# AIO Cooler Review Cooler Master Nepton 240M VS Corsair H100i



## rakesh_sharma23 (Jan 20, 2015)

*AIO Cooler Review Cooler Master Nepton 240M VS Corsair H100i*


*www.pctekindia.com/Reviews/AIO/01.jpg


There was time when water cooling a PC was considered as extreme and expensive specially in India, where availability of custom water cooling parts were very rear and importing them to India was a great pain. But now there are tens of AIO(All-in-One) closed loop liquid cooling solutions available in India, with easy installation and requires no maintenance at all. 


Today we are having a comparison between two of them Corsair H100i and Cooler Master Nepton 240M. Both are having identical physical characteristics, so comparison will be interesting.

Below are the lists of Specifications and Features for both coolers


*Features - 240M*


Factory filled with coolant, then sealed and pressure tested - requires zero maintenance for years.

Waterblock made with UltraFine Micro Channels to enlarge the contact surface between cold plate and coolant

Durable and powerful water pump – dissipates heat effectively and maintains temperatures through stable water circulation

Performance 240mm radiator is designed for handling high wattage overclocked CPU

Double 120mm PWM fans with a wide RPM range to fine tune and balance fan noise and performance



*Features - H100i*


Corsair Link monitoring and control - Monitor temperature and control lighting and fan speed on your screen. No additional hardware is necessary

Entirely self-contained - Hydro Series H100i comes pre-filled, and never needs refilling or priming.

Tool-free multiplatform magnetic mounting bracket kit - The modular design makes installation simpler, and it’s compatible with Intel and AMD processors.

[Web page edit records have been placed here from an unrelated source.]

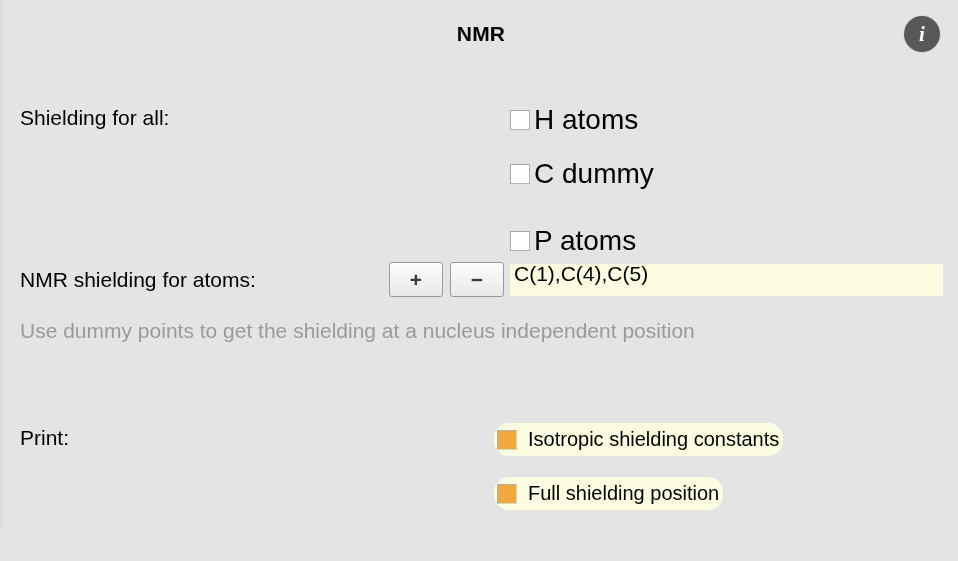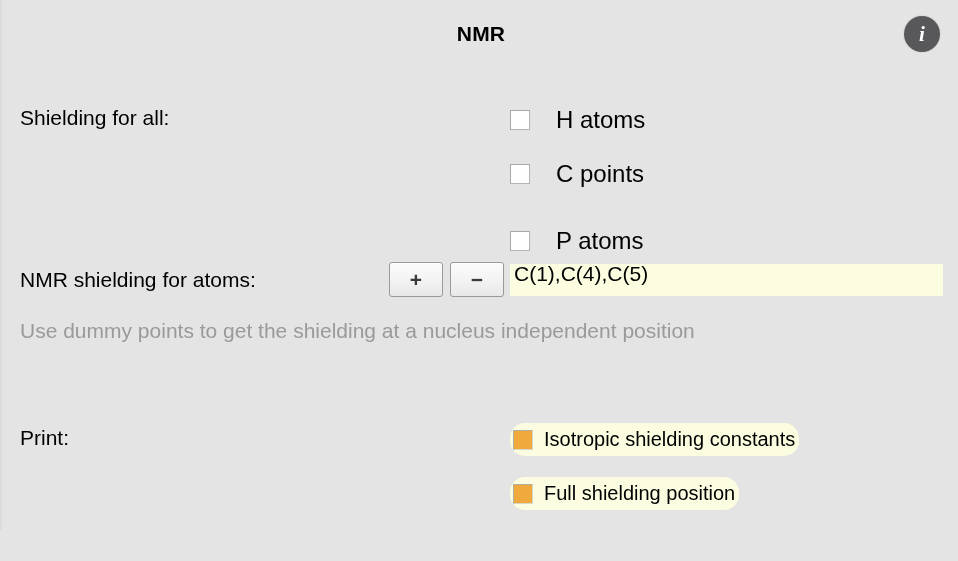--- a/index.html
+++ b/index.html
@@ -96,22 +96,22 @@
     height: 20px;
     box-sizing: border-box;
     background: #ffffff;
     border: 1px solid #b4b4b4;
     border-top-color: #a8a8a8;
     border-left-color: #a8a8a8;
     flex: 0 0 auto;
     cursor: pointer;
   }
   .cb-row .cb-text {
-    font-size: 24px;
-    margin-left: 26px;
+    font-size: 28px;
+    margin-left: 4px;
     white-space: nowrap;
   }
 
   
   .stepper-btn {
     position: absolute;
     top: 262px;
     width: 54px;
     height: 35px;
     box-sizing: border-box;
@@ -144,21 +144,21 @@
     font-family: "Liberation Sans", sans-serif;
     font-size: 21px;
     color: #000;
     padding: 0 4px 12px 4px;
     line-height: 32px;
   }
 
   
   .print-row {
     position: absolute;
-    left: 508px;
+    left: 492px;
     display: inline-flex;
     align-items: center;
     background: #fcfce0;
     height: 33px;
     padding: 0 4px 0 3px;
     box-sizing: border-box;
     cursor: pointer;
     border-radius: 15px;
   }
   .print-row-1 { top: 423px; }
@@ -191,21 +191,21 @@
 
   <div class="label lbl-shielding-all">Shielding for all:</div>
 
   <div class="cb-row cb-row-h">
     <span class="checkbox"></span>
     <span class="cb-text">H atoms</span>
   </div>
 
   <div class="cb-row cb-row-c">
     <span class="checkbox"></span>
-    <span class="cb-text">C points</span>
+    <span class="cb-text">C dummy</span>
   </div>
 
   <div class="cb-row cb-row-p">
     <span class="checkbox"></span>
     <span class="cb-text">P atoms</span>
   </div>
 
   <div class="label lbl-nmr-atoms">NMR shielding for atoms:</div>
 
   <button class="stepper-btn btn-add">+</button>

Large-diameter, low permeability tubing - Minimal coolant evaporation helps ensure long life, and the resilient material offers both high flexibility and excellent leak protection.




*Specifications - 240M*


CPU Socket -	Intel LGA 2011 / 1366 / 1156 / 1155 / 1150 / 775, AMD FM2 / FM1 / AM3+ / AM3 / AM2+ / AM2

Pump Dimensions	 -	ø 70 x 27mm (ø 2.75 x 1.1 inch)

Radiator Dimensions	 -	274 x 119 x 38 mm

Radiator Material -	Aluminum

Fan Dimension -	120 x 120 x 25 mm (4.7 x 4.7 x 1 in)

Fan Speed -	600~2400 RPM (PWM) ± 10%

Fan Airflow	 -	16.5 ~ 76 CFM ± 10%

Fan Air Pressure -	0.48 ~ 4.8mm H2O ± 10%

Fan Life Expectancy	 -	160,000 hours

Fan Noise Level (dB-A) -	6.5 ~ 27 dBA

Fan Bearing Type -	Loop Dynamic Bearing

Fan Connector -	4-Pin

Fan Rated Voltage -	12 VDC

Fan Rated Current -	0.16 A

Fan Power Consumption -	1.92 W

Pump Life Expectancy -	70,000 hrs

Pump Noise Level -	<15 dBA

Pump Rated Voltage -	12 VDC

Pump Load Current -	0.15 A

Pump Power Consumption -	4.8 W

Warranty -	5 years



*Specifications - H100i*


CPU Socket -	Intel LGA 2011 / 1366 / 1156 / 1155 / 1150 / 775, AMD FM2 / FM1 / AM3+ / AM3 / AM2+ / AM2

Radiator Dimensions	 -	120mm x 275mm x 27mm

Radiator Material -	Aluminum

Fan Dimension -	120mm x 120mm x 25mm

Fan Speed -	2700 RPM

Fan Airflow	 -	77 CFM

Fan Air Pressure -	4mm/H20

Fan Noise Level (dB-A) -	37.68 dBA

Fan Connector -	4-Pin

Fan Rated Voltage -	12 VDC

Fan Rated Current -	0.36 A

Fan Power Consumption -	4.32 W

Warranty -	5 years





*Packaging*
 Everything is packaged, cushioned and bundled safely in the box

240M

*www.pctekindia.com/Reviews/AIO/02.jpg
*www.pctekindia.com/Reviews/AIO/03.jpg
*www.pctekindia.com/Reviews/AIO/04.jpg

 H100i

*www.pctekindia.com/Reviews/AIO/05.jpg
*www.pctekindia.com/Reviews/AIO/06.jpg
*www.pctekindia.com/Reviews/AIO/07.jpg



*Inside the box*

 240M


 Nepton 240M AIO kit consisting of a pump/cooling head assembly, radiator, fans(both 120mm and PWM based) and brackets + back plate with a very wide range of AMD and Intel processors support. Retention clips need to be screwed to the block.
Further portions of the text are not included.